Let's see.... I've been keeping fish seriously since 1990-1. So that would make it 14 (almost 15) years now. My husband has been keeping fish for about 43 years.


----------



## bsmith (May 6, 2005)

i think i had goldfish when i was a youngin, but serious fishkeeping and learning about fish, for only a couple months now


----------



## Guest (Jun 3, 2005)

all my life...
my mom got me into it when i was a little kid so i started keeping my own tanks. I helped her out w/ her 40 gallon saltwater tank and when i was about 7 or 8 I got my first tank: a 2 gallon eclipsethat i kept a betta in and then, a few years later, i got a 6 gallon eclipse that i kept a banjo cat, dwarf gourami, and probably a mollie...that tank now has a small figure eight puffer. my 6 year old sister now has the 2 gallon while the old 40 gallon saltwater is in our basement, my year-old 30 gallon in my room with the 6, and a 46 gallon reef in our downstairs hallway. 
it's quite interesting how my mothers 40 gallon developed into my 6 and then 3 more tanks throughout the years.


----------



## Shaggy (Apr 29, 2005)

2 years for me. I'm not hardcore but I do like having fish.


----------



## euRasian32 (May 19, 2005)

OldSalt doesn't list his age but he's got to be the oldest and wisest. He's got to be given a proper title like The Guru, Papa Smurf, The Professor, Sidhartha, Odin, Big Chief.

I'm seriously you guys.


----------



## fishfreaks (Jan 19, 2005)

euRasian32 said:


> OldSalt doesn't list his age but he's got to be the oldest and wisest.
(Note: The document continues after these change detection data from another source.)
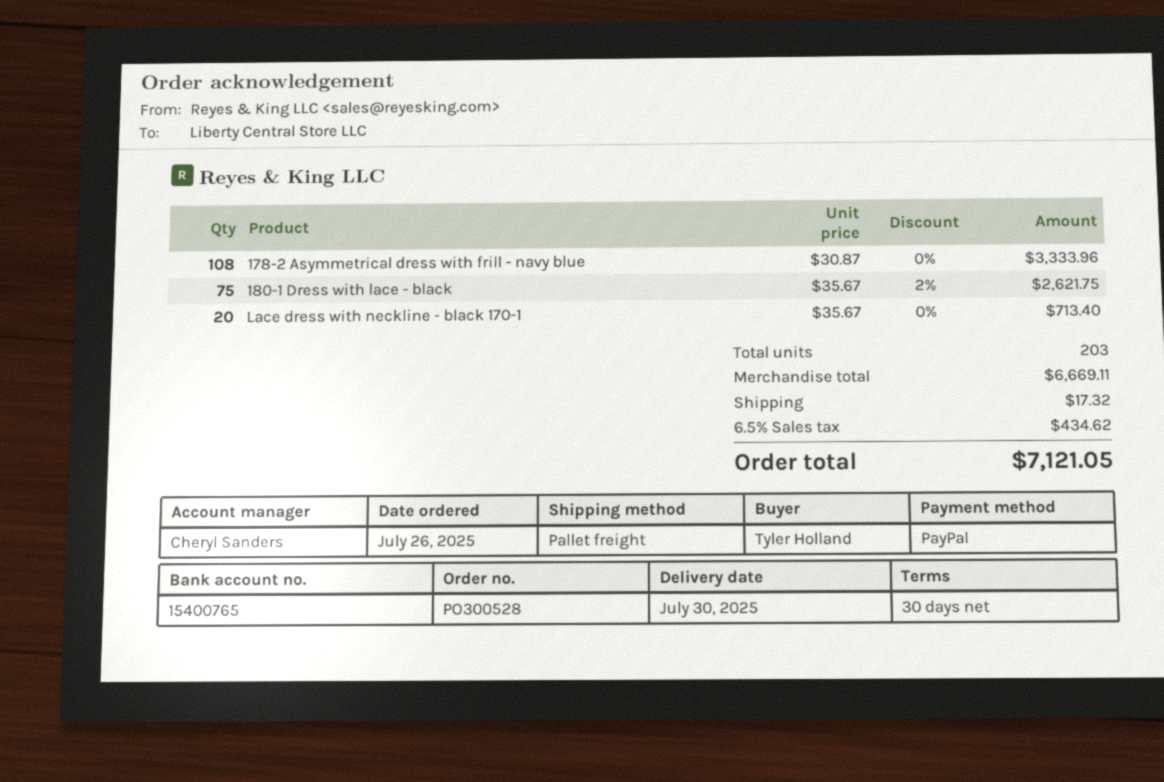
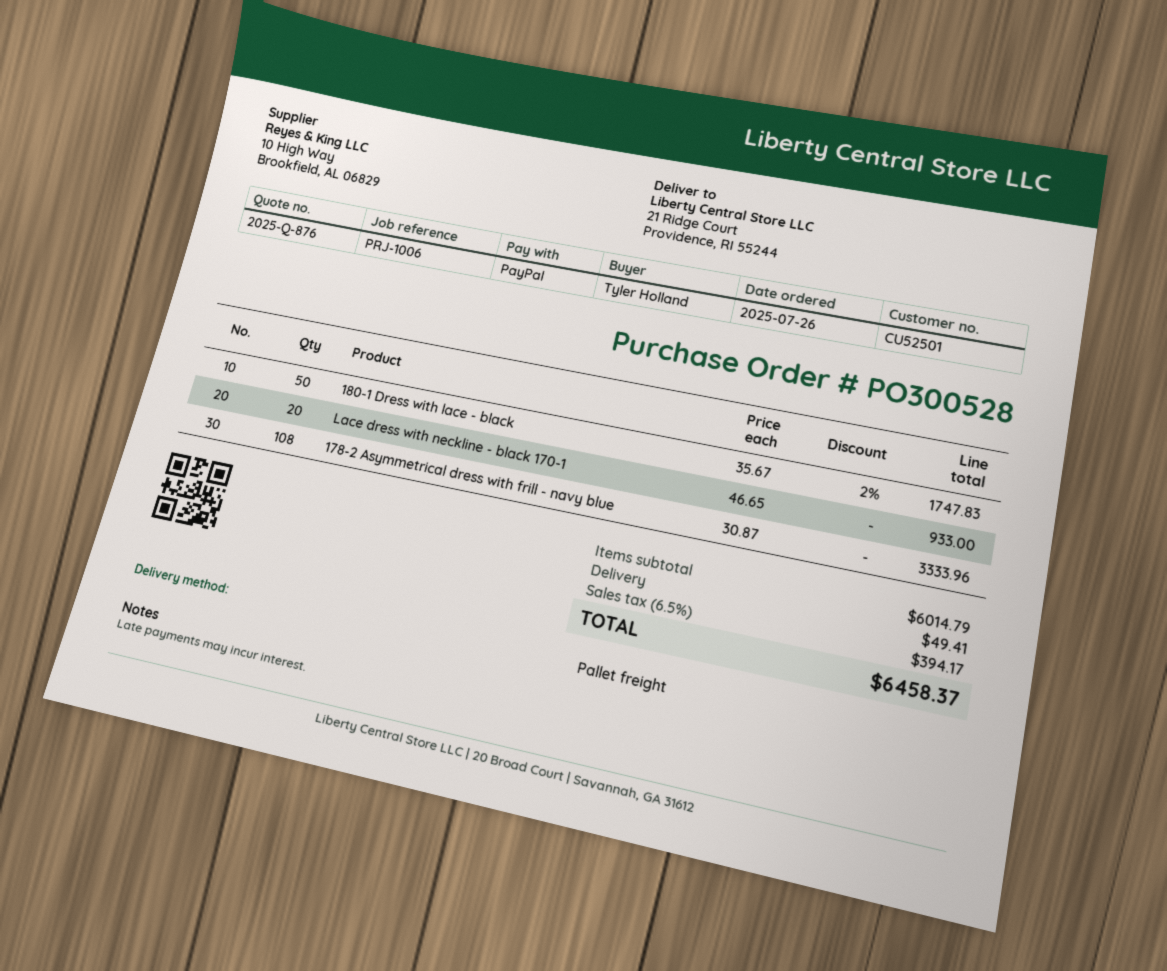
180-1 Dress with lace - black: 75 x 35.67 - 2% = 2621.75 -> 50 x 35.67 - 2% = 1747.83
Lace dress with neckline - black 170-1: 20 x 35.67 = 713.40 -> 20 x 46.65 = 933.00
subtotal: 6669.11 -> 6014.79
shipping: 17.32 -> 49.41
tax: 6.5% = 434.62 -> 6.5% = 394.17
total: 7121.05 -> 6458.37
He's got to be given a proper title like The Guru, Papa Smurf, The Professor, Sidhartha, Odin, Big Chief.
> 
> I'm seriously you guys.


haha that sounds good!


----------



## Lydia (Feb 6, 2005)

TOS :shock:


i had a 5 gallon tank when i was 7 but i didnt do too well....the fish always died after one night (i didnt know about cycling and i overfed them) needless to say that didnt last long at all....ive been into it more seriously for about 3-4 years now


----------



## Valcryss (Jun 2, 2005)

Almost 5 years now, but my mom has kept fish as long as I can remember. Mostly freshwater, but there was a reef in there for a few years.


----------



## TheOldSalt (Jan 28, 2005)

Uhm..did you guys miss Larry-T's post?
49 years he's been at it, which is longer than I've been alive.


----------



## Cichlid Man (Jan 19, 2005)

Thats excactly twice as long as I've been alive!
I've been keeping goldfish since I was five, community tropical when I was about 12 and from then on they just got bigger and bigger until now I keep a few medium sized cichlid tanks and one big 4" by 3" by 2" tank keeping predators for alligator gars to red-tail cats. And also I have set up a breeding program of melanochromis auratus, started off with two, now have around 80 adults with 8 dominant males in the same tank. Beautiful colours! Females all bright yellow and black stripes, adult dominant males bright black and white stripes with amazing contrast, and dull brown juvinille males, not in the main display tank as they are ugly as hell! Look like rusty brown mbunas.


----------



## Celeste (May 13, 2005)

i've been keeping bettas since i was 5 i think. i've had a koi pond for about 3 years.


----------



## euRasian32 (May 19, 2005)

TheOldSalt said:


> Uhm..did you guys miss Larry-T's post?
> 49 years he's been at it, which is longer than I've been alive.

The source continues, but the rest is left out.